Rafy koralowe żyjące blisko brzegów lepiej radzą sobie z globalnym ociepleniem. Adaptują się tam do wyższych temperatur. Nadal jednak koralowce żyjące daleko od brzegów giną coraz szybciej - wynika z badań opublikowanych w Ecology Letters.
Stworzono cztery hipotetyczne scenariusze reakcji koralowców na rosnące temperatury wody morskiej. "Dobrą wiadomością jest to, że niektóre lokalizacje, jak wykazaliśmy to w naszych wygenerowanych scenariuszach, pomagają koralowcom adaptować się do wyższych temperatur" - powiedział kierujący zespołem badaczy prof. Peter J. Mumby z Global Change Institute.
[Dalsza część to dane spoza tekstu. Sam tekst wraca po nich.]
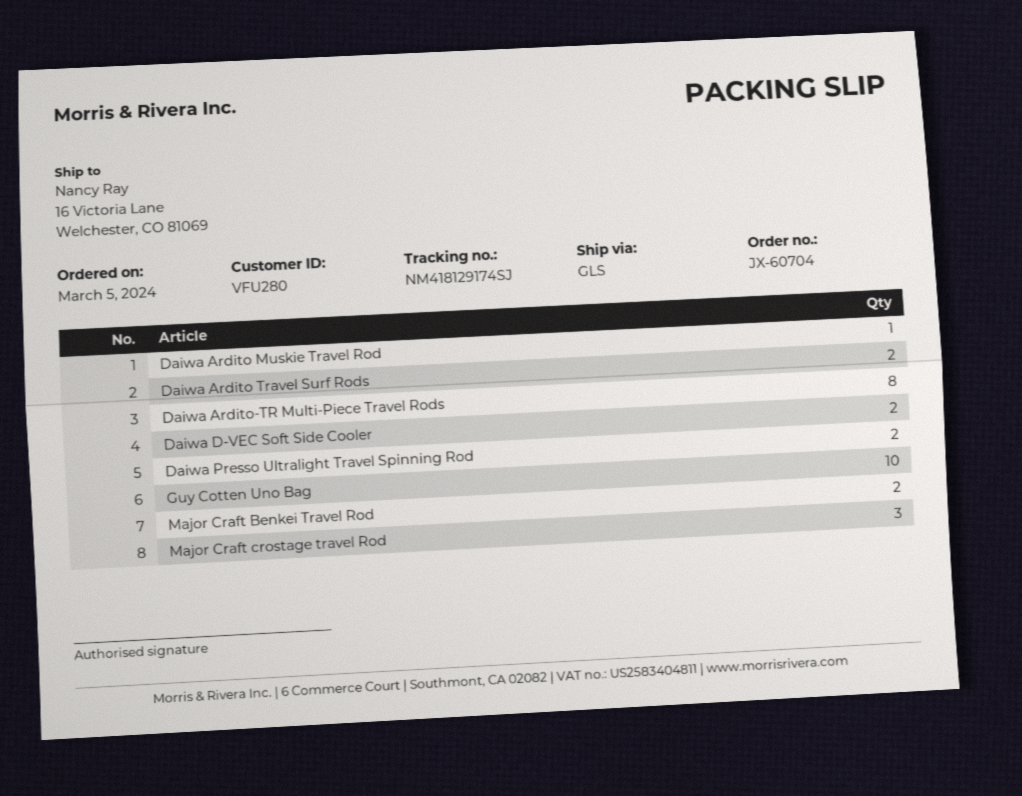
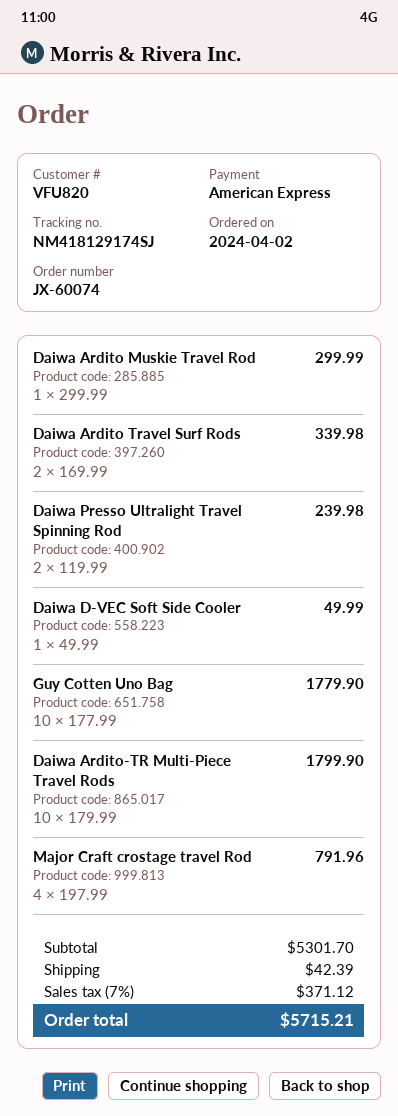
order number: JX-60704 -> JX-60074
order date: 2024-03-05 -> 2024-04-02
customer number: VFU280 -> VFU820
Daiwa Ardito-TR Multi-Piece Travel Rods: 8 -> 10
Daiwa D-VEC Soft Side Cooler: 2 -> 1
Major Craft Benkei Travel Rod: 2 -> none
Major Craft crostage travel Rod: 3 -> 4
Jak dodał, badania określiły najlepsze miejsca do ochrony koralowców, znajdujące się w strefach przybrzeżnych. Informacje te zostaną przekazane ekologom na Bahamach, którzy ratują rafy koralowe.
Prof. Mumby przypomniał, że światowe oceany stają się coraz cieplejsze z powodów rosnącej koncentracji dwutlenku węgla.
Naukowcy ostrzegają, że wzrost temperatur doprowadzi do masowego wymierania koralowców. Wzrost temperatury morza już o mniej niż 1 st. C wywołuje blaknięcie koralowców. Ich niszczenie przyczyni się do częstszego niż zwykle występowania powodzi i erozji, a co za tym idzie destrukcji rybołówstwa i turystyki. Dotknie to głównie przybrzeżnych regionów Azji i Pacyfiku.